WHAT YOU SHOULD DO =>
Scan the data below. Pull out each line where "left" occurs.
** Opening DATA EXTRACT block **
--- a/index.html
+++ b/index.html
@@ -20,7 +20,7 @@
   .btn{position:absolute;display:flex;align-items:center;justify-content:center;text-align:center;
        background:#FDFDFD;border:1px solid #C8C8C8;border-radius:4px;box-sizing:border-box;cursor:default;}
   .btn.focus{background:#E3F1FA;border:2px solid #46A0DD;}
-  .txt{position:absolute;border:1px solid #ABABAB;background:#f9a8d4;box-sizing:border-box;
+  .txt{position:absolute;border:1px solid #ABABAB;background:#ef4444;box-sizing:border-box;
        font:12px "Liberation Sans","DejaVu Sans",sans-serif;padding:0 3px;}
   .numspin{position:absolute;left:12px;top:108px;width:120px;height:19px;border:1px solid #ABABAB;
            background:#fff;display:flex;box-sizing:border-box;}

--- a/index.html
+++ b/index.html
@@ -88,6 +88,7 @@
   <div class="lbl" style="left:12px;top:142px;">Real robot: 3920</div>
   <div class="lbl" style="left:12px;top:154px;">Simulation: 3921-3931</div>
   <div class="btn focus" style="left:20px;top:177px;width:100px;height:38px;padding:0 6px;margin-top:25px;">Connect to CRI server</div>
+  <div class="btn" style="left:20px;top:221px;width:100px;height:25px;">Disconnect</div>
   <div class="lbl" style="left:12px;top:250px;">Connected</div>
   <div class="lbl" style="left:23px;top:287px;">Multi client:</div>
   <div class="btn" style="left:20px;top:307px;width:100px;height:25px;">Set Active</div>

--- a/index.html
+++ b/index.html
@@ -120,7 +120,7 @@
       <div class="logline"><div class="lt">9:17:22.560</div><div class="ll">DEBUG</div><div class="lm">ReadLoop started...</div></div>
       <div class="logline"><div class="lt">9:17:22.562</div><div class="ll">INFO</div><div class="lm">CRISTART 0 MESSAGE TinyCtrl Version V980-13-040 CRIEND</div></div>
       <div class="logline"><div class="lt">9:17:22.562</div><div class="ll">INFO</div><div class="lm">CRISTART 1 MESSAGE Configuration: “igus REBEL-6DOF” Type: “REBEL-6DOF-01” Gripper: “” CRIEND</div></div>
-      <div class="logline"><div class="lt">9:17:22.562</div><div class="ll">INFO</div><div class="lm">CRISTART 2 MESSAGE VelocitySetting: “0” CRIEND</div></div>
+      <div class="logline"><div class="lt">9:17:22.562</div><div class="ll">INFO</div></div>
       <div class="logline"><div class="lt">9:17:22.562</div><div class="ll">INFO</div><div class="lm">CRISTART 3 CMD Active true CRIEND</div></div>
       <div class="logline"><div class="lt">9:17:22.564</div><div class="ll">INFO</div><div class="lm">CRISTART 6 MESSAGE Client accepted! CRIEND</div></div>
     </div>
** Closing DATA EXTRACT block **
** Opening DATA EXTRACT block **
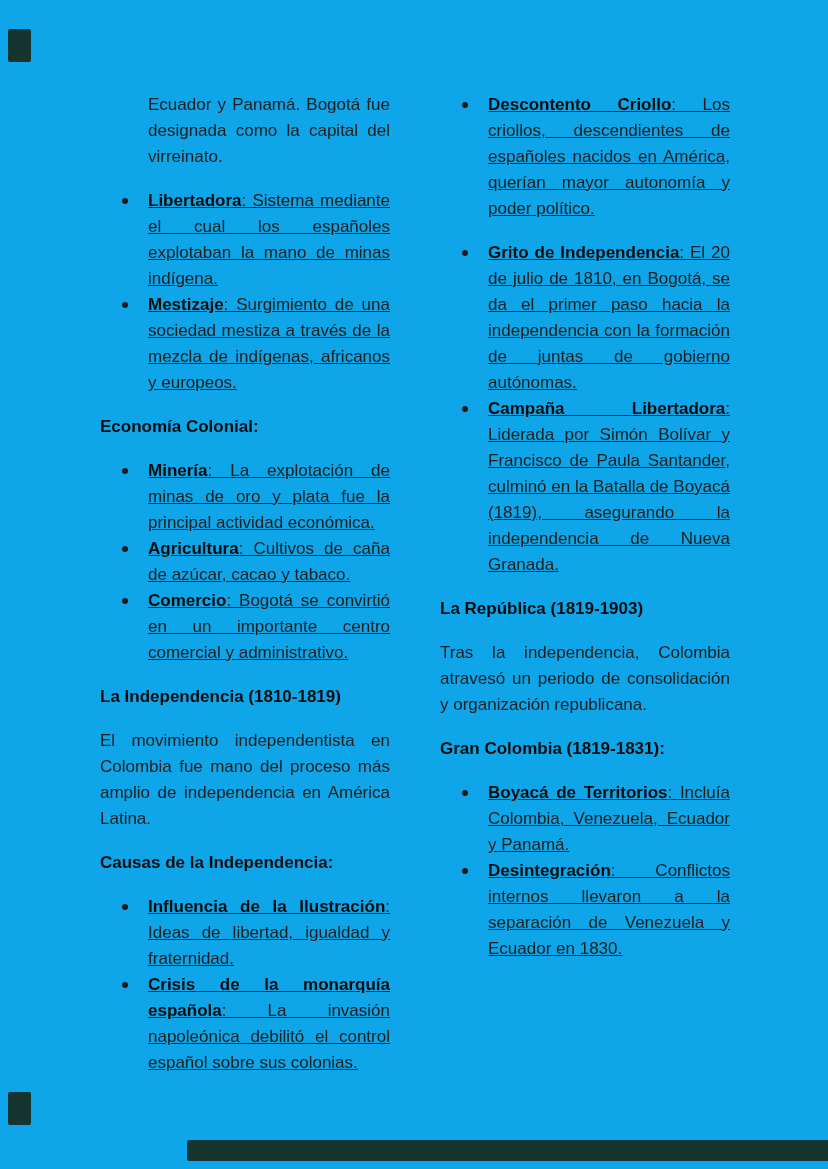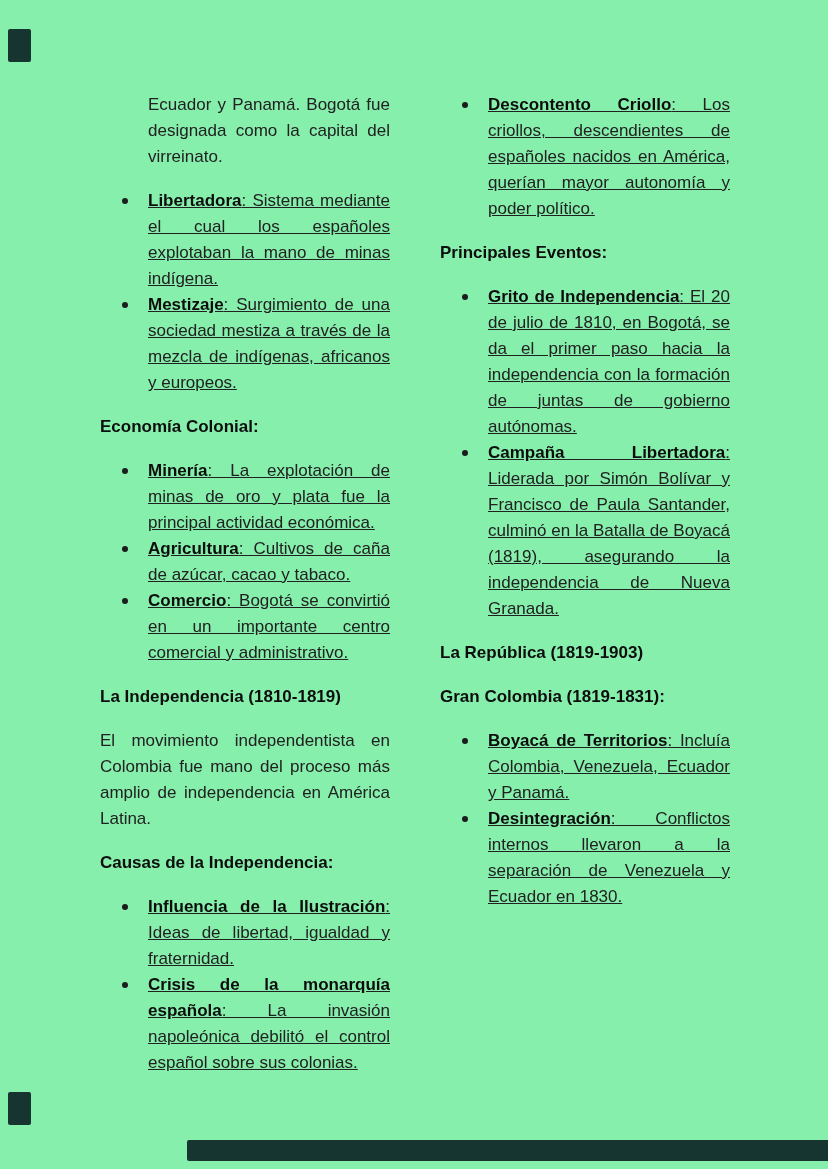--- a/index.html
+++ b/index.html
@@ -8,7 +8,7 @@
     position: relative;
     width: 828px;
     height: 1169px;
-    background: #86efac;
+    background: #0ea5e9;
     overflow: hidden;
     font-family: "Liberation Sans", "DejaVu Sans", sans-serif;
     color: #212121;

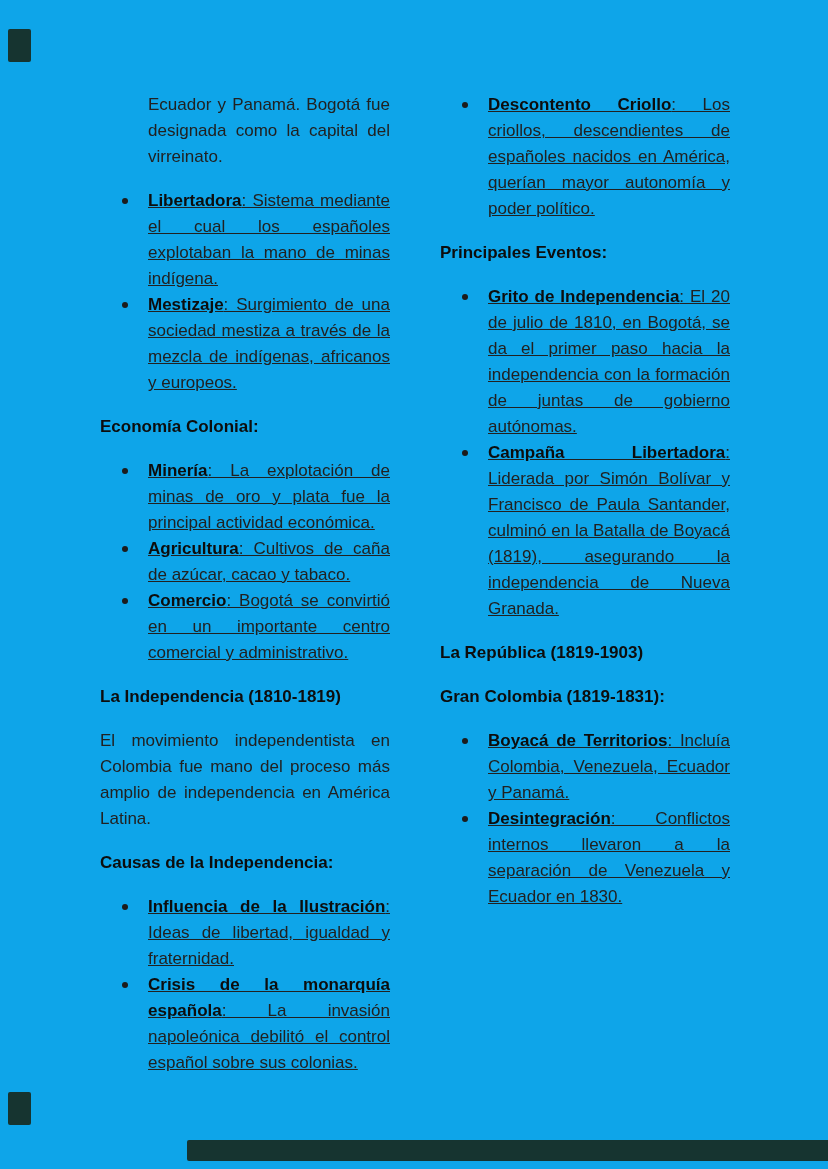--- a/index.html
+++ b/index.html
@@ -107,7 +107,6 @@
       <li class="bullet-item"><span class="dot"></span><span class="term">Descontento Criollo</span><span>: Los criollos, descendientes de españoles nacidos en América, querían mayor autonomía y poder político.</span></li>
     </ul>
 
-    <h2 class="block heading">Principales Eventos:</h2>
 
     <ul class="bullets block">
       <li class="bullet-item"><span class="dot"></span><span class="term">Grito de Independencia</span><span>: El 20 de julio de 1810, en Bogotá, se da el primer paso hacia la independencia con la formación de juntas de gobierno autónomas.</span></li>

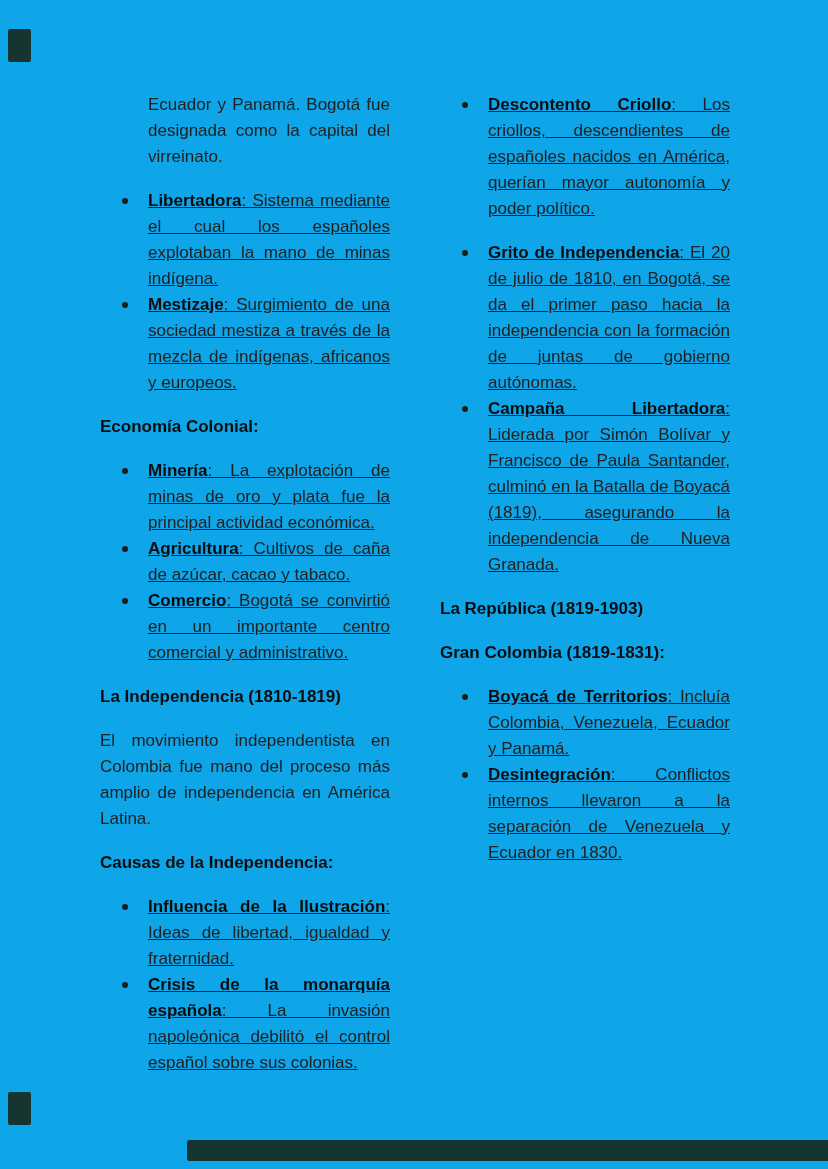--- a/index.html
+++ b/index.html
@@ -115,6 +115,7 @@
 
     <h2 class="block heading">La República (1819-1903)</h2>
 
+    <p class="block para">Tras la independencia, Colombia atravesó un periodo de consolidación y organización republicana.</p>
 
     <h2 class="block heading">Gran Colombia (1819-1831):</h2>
** Closing DATA EXTRACT block **
ANSWER SECTION =>
   .numspin{position:absolute;left:12px;top:108px;width:120px;height:19px;border:1px solid #ABABAB;
   <div class="lbl" style="left:12px;top:142px;">Real robot: 3920</div>
   <div class="lbl" style="left:12px;top:154px;">Simulation: 3921-3931</div>
   <div class="btn focus" style="left:20px;top:177px;width:100px;height:38px;padding:0 6px;margin-top:25px;">Connect to CRI server</div>
+  <div class="btn" style="left:20px;top:221px;width:100px;height:25px;">Disconnect</div>
   <div class="lbl" style="left:12px;top:250px;">Connected</div>
   <div class="lbl" style="left:23px;top:287px;">Multi client:</div>
   <div class="btn" style="left:20px;top:307px;width:100px;height:25px;">Set Active</div>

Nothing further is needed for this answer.